== Source data ==

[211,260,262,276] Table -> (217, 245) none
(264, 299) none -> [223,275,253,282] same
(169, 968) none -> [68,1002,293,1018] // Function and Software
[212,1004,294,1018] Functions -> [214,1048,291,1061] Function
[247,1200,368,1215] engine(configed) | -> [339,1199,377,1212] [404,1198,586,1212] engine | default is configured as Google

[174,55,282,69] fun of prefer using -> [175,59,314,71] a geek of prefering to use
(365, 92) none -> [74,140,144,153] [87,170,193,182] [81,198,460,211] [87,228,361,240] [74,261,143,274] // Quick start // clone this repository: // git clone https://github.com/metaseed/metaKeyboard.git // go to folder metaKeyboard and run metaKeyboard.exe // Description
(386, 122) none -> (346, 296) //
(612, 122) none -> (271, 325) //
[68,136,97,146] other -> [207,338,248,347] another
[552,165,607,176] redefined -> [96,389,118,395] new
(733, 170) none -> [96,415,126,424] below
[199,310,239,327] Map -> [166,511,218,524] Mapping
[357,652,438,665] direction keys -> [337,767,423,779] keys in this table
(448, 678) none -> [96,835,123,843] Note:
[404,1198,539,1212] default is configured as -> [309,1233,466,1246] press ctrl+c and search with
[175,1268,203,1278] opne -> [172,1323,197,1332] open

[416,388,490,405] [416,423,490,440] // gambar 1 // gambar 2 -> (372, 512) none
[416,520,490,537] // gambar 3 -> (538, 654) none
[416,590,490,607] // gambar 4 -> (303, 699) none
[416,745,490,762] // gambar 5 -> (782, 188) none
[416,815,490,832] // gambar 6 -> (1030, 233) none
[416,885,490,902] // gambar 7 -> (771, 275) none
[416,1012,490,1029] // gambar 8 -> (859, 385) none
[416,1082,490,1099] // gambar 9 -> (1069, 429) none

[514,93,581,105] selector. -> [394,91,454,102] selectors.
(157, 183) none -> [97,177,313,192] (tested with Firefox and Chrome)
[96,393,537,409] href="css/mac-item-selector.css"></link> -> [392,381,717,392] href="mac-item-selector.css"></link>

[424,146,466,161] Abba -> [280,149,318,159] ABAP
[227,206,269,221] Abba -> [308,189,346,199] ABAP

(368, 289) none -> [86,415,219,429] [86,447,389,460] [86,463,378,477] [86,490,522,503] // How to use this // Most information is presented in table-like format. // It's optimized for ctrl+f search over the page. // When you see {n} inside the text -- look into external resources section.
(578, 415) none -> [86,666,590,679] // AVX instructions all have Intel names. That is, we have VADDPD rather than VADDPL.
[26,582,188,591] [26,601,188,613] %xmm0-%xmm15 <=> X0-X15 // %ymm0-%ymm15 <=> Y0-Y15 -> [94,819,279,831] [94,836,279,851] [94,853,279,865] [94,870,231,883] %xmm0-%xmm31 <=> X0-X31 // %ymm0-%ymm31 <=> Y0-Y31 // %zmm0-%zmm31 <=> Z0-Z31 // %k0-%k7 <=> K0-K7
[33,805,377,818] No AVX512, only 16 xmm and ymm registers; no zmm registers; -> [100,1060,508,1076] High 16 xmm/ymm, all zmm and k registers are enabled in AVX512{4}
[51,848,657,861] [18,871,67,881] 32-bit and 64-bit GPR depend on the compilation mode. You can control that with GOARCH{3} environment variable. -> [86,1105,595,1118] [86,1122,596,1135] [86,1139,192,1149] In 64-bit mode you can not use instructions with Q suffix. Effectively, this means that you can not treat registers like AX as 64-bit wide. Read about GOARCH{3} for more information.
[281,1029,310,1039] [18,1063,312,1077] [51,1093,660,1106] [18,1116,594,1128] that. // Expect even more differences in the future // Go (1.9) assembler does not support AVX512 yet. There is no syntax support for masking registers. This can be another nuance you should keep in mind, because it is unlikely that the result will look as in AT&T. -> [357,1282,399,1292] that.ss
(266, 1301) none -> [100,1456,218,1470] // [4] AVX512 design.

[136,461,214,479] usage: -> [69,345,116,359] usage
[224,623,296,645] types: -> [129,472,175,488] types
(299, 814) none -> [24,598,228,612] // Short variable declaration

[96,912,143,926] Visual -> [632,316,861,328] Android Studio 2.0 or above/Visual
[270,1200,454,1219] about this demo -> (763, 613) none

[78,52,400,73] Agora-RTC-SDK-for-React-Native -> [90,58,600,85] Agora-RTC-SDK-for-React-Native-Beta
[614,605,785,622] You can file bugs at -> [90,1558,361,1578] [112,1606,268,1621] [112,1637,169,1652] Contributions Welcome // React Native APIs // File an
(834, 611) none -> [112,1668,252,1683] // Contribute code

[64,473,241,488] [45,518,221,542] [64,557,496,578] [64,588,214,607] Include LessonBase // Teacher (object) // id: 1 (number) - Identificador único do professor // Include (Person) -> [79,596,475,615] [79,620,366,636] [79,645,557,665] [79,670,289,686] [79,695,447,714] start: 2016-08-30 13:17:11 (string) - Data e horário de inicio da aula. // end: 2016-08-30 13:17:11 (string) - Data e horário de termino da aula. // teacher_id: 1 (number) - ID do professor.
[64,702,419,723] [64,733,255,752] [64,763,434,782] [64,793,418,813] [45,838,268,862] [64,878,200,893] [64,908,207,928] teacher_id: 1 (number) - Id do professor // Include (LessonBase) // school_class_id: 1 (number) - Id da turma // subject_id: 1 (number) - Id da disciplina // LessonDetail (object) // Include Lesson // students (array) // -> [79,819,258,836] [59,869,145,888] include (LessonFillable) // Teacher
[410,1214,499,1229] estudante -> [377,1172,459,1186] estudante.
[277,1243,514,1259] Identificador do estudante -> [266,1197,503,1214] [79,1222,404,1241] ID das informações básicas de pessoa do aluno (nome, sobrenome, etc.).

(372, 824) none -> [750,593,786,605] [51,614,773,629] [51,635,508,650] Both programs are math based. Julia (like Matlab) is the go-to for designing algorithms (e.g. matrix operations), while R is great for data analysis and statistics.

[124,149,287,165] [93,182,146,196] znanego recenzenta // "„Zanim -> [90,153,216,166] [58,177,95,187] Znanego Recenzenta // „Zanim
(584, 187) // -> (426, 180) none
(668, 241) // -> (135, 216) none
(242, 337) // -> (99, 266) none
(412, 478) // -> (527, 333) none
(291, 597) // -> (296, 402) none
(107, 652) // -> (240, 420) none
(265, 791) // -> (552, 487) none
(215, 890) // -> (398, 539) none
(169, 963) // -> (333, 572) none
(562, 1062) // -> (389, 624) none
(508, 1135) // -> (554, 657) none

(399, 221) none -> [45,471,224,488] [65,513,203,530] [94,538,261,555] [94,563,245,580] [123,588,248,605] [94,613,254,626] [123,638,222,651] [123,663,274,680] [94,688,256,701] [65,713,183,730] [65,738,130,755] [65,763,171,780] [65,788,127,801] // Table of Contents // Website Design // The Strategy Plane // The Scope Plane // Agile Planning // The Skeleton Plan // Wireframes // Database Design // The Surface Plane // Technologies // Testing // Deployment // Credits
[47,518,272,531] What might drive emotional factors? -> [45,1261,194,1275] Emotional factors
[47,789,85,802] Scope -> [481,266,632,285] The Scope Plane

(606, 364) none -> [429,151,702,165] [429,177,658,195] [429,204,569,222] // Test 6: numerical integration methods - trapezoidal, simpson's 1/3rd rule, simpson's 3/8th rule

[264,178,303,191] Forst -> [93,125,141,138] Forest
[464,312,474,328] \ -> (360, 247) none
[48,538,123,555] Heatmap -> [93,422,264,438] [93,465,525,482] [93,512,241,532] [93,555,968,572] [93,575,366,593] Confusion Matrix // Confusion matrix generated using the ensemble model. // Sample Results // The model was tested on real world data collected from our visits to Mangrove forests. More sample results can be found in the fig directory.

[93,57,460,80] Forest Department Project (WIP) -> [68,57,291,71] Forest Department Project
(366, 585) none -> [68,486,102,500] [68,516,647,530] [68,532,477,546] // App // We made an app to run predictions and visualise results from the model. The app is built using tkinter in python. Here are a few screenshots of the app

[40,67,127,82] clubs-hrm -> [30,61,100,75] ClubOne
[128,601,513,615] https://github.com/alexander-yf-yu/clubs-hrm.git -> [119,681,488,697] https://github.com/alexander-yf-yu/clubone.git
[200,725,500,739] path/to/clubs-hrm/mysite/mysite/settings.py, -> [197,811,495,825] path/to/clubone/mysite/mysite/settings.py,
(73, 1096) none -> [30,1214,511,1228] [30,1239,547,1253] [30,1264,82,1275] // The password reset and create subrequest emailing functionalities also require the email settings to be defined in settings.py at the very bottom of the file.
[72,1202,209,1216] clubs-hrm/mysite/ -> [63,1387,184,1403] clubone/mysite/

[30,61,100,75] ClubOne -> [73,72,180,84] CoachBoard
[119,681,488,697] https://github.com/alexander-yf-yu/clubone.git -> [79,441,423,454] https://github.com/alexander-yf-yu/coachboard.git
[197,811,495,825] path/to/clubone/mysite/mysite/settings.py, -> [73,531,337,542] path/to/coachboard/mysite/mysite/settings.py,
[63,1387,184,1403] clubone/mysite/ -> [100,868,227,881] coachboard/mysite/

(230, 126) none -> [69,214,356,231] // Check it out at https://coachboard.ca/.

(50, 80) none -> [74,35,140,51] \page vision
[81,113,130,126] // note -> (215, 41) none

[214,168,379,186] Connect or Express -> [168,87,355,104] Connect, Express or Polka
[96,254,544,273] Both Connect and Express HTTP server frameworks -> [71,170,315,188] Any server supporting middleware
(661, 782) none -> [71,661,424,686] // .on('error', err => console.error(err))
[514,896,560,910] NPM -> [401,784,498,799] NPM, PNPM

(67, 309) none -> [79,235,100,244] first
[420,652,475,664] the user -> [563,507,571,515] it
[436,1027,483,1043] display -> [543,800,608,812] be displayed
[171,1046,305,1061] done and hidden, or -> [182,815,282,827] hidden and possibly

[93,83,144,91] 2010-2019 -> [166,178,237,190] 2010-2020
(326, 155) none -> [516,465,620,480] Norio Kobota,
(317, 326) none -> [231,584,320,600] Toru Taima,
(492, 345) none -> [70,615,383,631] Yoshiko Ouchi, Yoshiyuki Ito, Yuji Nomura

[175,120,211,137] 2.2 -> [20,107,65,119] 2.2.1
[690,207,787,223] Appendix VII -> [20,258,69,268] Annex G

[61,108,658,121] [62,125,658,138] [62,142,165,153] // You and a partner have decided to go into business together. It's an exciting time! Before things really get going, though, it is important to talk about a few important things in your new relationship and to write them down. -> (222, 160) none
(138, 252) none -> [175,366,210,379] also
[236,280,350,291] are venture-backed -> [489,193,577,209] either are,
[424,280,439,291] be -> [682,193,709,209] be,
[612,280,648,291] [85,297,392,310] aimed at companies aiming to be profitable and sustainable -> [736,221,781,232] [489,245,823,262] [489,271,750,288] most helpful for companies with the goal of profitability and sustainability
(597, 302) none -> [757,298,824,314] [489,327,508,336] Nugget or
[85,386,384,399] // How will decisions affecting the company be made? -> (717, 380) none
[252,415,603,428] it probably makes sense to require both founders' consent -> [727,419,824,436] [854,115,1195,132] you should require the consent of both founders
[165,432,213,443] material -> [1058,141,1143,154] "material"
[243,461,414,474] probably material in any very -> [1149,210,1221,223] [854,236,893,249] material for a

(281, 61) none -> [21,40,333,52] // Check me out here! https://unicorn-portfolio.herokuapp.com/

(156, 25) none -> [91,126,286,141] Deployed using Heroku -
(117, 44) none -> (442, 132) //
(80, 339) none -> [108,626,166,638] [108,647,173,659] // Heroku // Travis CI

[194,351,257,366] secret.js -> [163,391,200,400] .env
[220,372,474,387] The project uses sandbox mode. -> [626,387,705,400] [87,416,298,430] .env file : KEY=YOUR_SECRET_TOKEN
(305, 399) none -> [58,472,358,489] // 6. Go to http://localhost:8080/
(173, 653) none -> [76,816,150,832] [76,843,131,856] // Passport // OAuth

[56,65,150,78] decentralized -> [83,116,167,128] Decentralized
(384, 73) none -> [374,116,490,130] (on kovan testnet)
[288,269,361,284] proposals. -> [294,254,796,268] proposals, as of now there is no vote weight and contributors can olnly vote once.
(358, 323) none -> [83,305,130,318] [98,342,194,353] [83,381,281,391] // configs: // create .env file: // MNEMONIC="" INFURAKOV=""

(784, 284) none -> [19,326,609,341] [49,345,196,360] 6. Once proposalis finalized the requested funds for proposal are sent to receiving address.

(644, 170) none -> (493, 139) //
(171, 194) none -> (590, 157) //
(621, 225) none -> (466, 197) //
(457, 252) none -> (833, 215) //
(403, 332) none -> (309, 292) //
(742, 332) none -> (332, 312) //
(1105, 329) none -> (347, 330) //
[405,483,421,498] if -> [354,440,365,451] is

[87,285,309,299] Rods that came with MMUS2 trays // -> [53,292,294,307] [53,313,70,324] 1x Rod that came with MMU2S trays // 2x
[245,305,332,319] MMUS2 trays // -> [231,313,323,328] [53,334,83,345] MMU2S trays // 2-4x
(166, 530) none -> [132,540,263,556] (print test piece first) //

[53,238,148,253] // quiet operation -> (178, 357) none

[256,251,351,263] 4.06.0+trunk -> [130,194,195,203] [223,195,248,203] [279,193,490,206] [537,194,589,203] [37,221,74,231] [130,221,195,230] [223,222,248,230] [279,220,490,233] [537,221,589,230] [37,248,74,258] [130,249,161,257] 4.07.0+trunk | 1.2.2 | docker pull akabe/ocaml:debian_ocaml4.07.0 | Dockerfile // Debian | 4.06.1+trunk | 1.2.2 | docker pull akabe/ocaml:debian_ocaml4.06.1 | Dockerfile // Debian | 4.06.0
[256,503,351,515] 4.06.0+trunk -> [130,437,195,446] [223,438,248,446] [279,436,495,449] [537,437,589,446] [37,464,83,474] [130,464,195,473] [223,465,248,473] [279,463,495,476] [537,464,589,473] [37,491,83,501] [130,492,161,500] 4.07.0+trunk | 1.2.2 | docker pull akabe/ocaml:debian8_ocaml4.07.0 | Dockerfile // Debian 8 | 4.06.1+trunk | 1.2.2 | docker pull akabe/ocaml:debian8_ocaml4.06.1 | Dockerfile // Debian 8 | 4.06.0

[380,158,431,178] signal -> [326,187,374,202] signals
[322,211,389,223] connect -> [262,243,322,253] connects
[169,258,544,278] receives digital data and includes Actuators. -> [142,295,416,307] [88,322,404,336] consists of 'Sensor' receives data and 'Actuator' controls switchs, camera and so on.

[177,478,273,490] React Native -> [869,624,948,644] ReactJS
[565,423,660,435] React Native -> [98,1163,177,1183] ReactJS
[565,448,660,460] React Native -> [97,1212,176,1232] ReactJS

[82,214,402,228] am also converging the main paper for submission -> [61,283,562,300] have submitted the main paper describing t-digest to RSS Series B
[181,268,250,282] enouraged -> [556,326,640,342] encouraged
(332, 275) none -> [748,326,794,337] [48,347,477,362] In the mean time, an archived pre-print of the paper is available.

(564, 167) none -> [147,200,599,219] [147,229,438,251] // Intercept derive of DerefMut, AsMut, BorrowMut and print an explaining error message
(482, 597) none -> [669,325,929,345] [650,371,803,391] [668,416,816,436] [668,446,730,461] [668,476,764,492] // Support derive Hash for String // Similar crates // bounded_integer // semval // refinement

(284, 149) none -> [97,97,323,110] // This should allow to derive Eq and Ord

===

■ **Work order**:
Above are records; repeat only the lines starting at the line with "[514,93,581,105] selector. ->" and ending at the line with "[51,848,657,861] [18,871,67,881] 32-bit", exactly as they appear, both included.

■ **Result of this task**:
[514,93,581,105] selector. -> [394,91,454,102] selectors.
(157, 183) none -> [97,177,313,192] (tested with Firefox and Chrome)
[96,393,537,409] href="css/mac-item-selector.css"></link> -> [392,381,717,392] href="mac-item-selector.css"></link>

[424,146,466,161] Abba -> [280,149,318,159] ABAP
[227,206,269,221] Abba -> [308,189,346,199] ABAP

(368, 289) none -> [86,415,219,429] [86,447,389,460] [86,463,378,477] [86,490,522,503] // How to use this // Most information is presented in table-like format. // It's optimized for ctrl+f search over the page. // When you see {n} inside the text -- look into external resources section.
(578, 415) none -> [86,666,590,679] // AVX instructions all have Intel names. That is, we have VADDPD rather than VADDPL.
[26,582,188,591] [26,601,188,613] %xmm0-%xmm15 <=> X0-X15 // %ymm0-%ymm15 <=> Y0-Y15 -> [94,819,279,831] [94,836,279,851] [94,853,279,865] [94,870,231,883] %xmm0-%xmm31 <=> X0-X31 // %ymm0-%ymm31 <=> Y0-Y31 // %zmm0-%zmm31 <=> Z0-Z31 // %k0-%k7 <=> K0-K7
[33,805,377,818] No AVX512, only 16 xmm and ymm registers; no zmm registers; -> [100,1060,508,1076] High 16 xmm/ymm, all zmm and k registers are enabled in AVX512{4}
[51,848,657,861] [18,871,67,881] 32-bit and 64-bit GPR depend on the compilation mode. You can control that with GOARCH{3} environment variable. -> [86,1105,595,1118] [86,1122,596,1135] [86,1139,192,1149] In 64-bit mode you can not use instructions with Q suffix. Effectively, this means that you can not treat registers like AX as 64-bit wide. Read about GOARCH{3} for more information.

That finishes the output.